[Rd] plot(<lm>): new behavior in R-2.2.0 alpha
Martin Maechler
maechler at stat.math.ethz.ch
Wed Sep 14 10:55:48 CEST 2005
Thank you, John, for
Dear
>>>>> "JohnF" == John Fox <jfox at mcmaster.ca>
>>>>> on Tue, 13 Sep 2005 16:41:28 -0400 writes:
JohnF> A couple of comments on the new plots (numbers 5 and 6):
JohnF> Perhaps some more thought could be given to the
JohnF> plotted contours for Cook's D (which are 0.5 and 1.0
JohnF> in the example -- large Cook's Ds). A rule-of-thumb
JohnF> cut-off for this example is 4/(n - p) = 4/(50 - 5) =
JohnF> 0.089, and the discrepancy will grow with n.
That's an interesting suggestion. Where does the 4/(n-p) come
from? or put differently, should I better read in of your books? ;-)

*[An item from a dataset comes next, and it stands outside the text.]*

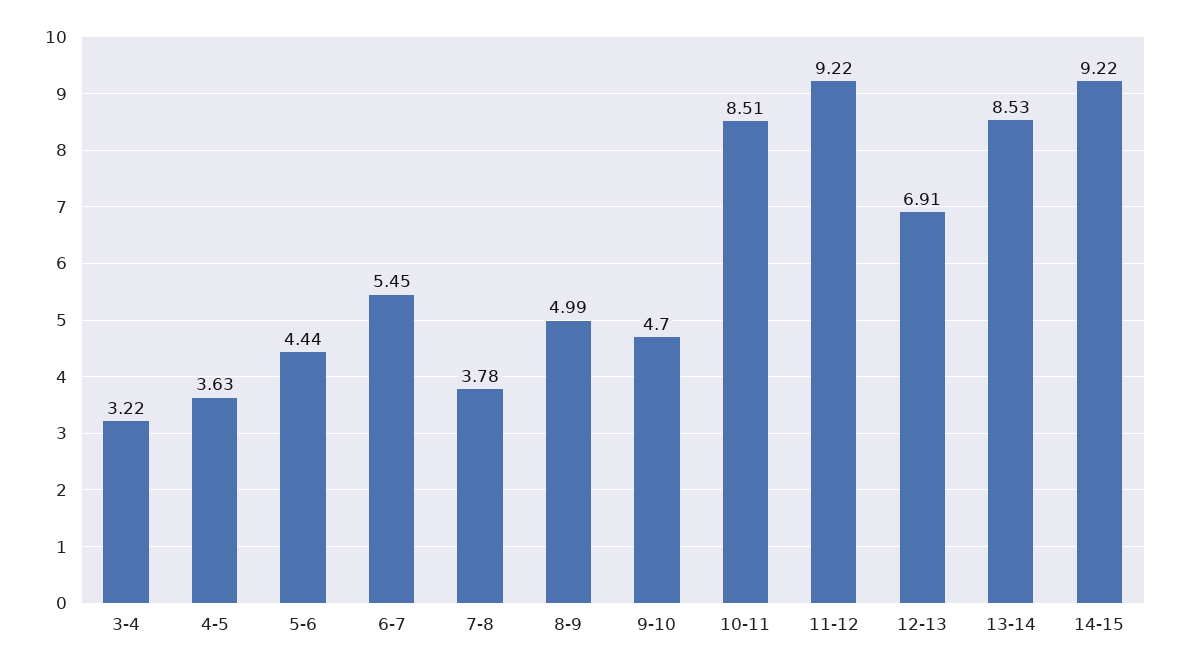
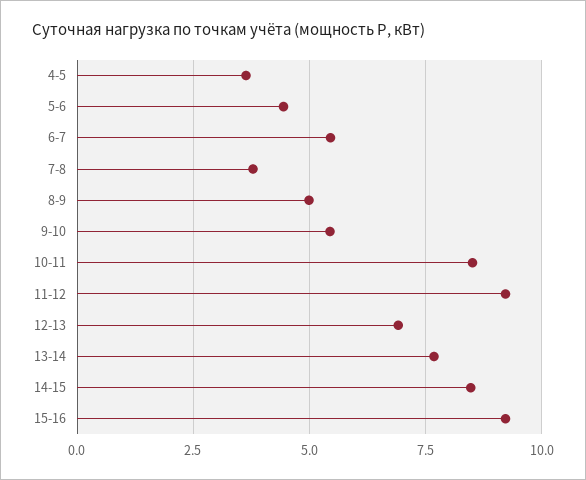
3-4: 3.22 -> none
9-10: 4.7 -> 5.5
13-14: 8.53 -> 7.75
14-15: 9.22 -> 8.5
15-16: none -> 9.25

Honestly, I'm so much a fan of R_i / h_ii that I didn't even
know that.
JohnF> I'm not terribly fond of number 6, since it seems
JohnF> natural to me to think of the relationship among
JohnF> these quantities as influence on coefficients =
JohnF> leverage * outlyingness (which corresponds to 5);
JohnF> also note how in the example, the labels for large
JohnF> residuals overplot.
I think John mainly proposed '6' because other proposed it as another
good alternative. From the few examples I've looked at, I
haven't got fond at all either.
JohnF> Finally, your remarks about balanced data are cogent
JohnF> and suggest going with 1:3 in this case (since R_i
JohnF> vs. i is pretty redundant with the QQ plot).
Ah, that's another, maybe better alternative to my proposal.

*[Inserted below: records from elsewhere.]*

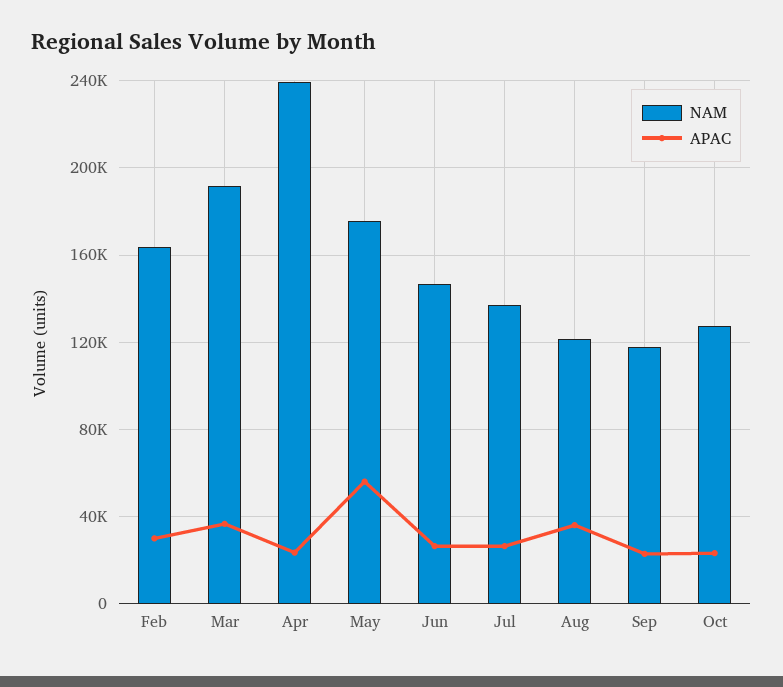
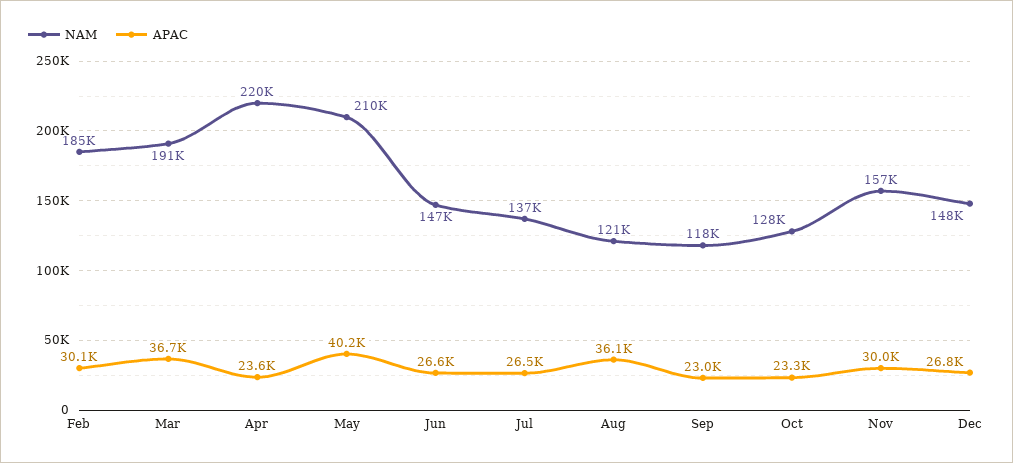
NAM, Feb: 165000 -> 185000
NAM, Apr: 240000 -> 220000
NAM, May: 175000 -> 210000
APAC, May: 55000 -> 40200
NAM, Nov: none -> 157000
APAC, Nov: none -> 30000
NAM, Dec: none -> 148000
APAC, Dec: none -> 26800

One drawback of it is for situations where people do something
like par(mfrow=c(2,2))
before calling plot(<lm>) for several fitted lm models,
assuming to fill one page for each of the plots.
and I think that's something I would have done always in such
situations where several different models are fitted and compared.

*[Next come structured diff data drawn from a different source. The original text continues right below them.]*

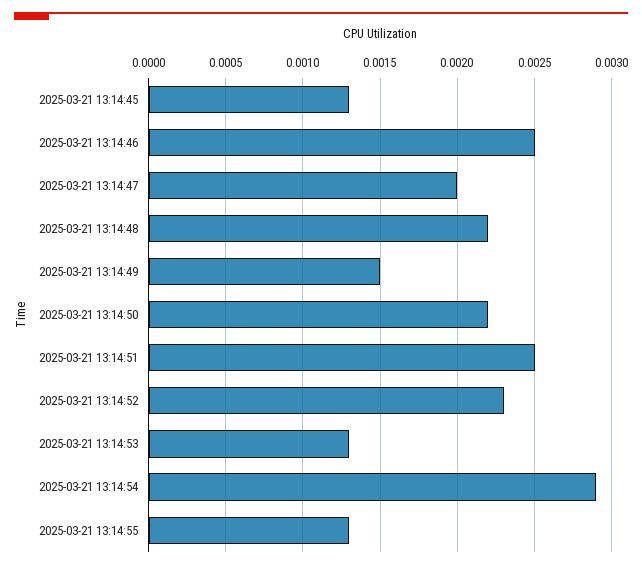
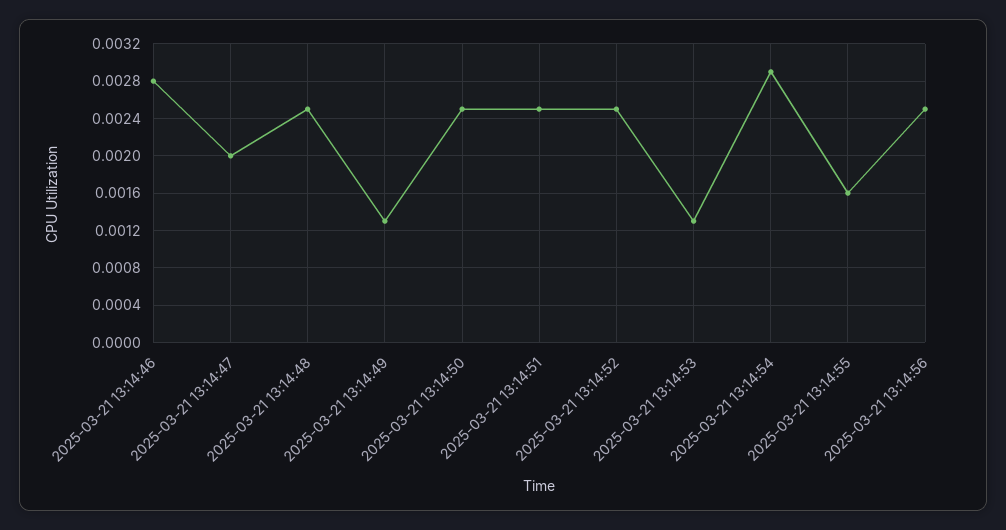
2025-03-21 13:14:45: 0.0013 -> none
2025-03-21 13:14:46: 0.0025 -> 0.0028
2025-03-21 13:14:48: 0.0022 -> 0.0025
2025-03-21 13:14:49: 0.0015 -> 0.0013
2025-03-21 13:14:50: 0.0022 -> 0.0025
2025-03-21 13:14:52: 0.0023 -> 0.0025
2025-03-21 13:14:55: 0.0013 -> 0.0016
2025-03-21 13:14:56: none -> 0.0025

Maybe plot.lm() should "advance an empty frame" as soon as
prod(par("mfrow")) >= 4
in that case?
Martin
JohnF> --------------------------------
JohnF> John Fox
JohnF> Department of Sociology
JohnF> McMaster University
JohnF> Hamilton, Ontario
JohnF> Canada L8S 4M4
JohnF> 905-525-9140x23604
JohnF> http://socserv.mcmaster.ca/jfox
JohnF> --------------------------------
>> -----Original Message-----
>> From: Martin Maechler [mailto:maechler at stat.math.ethz.ch]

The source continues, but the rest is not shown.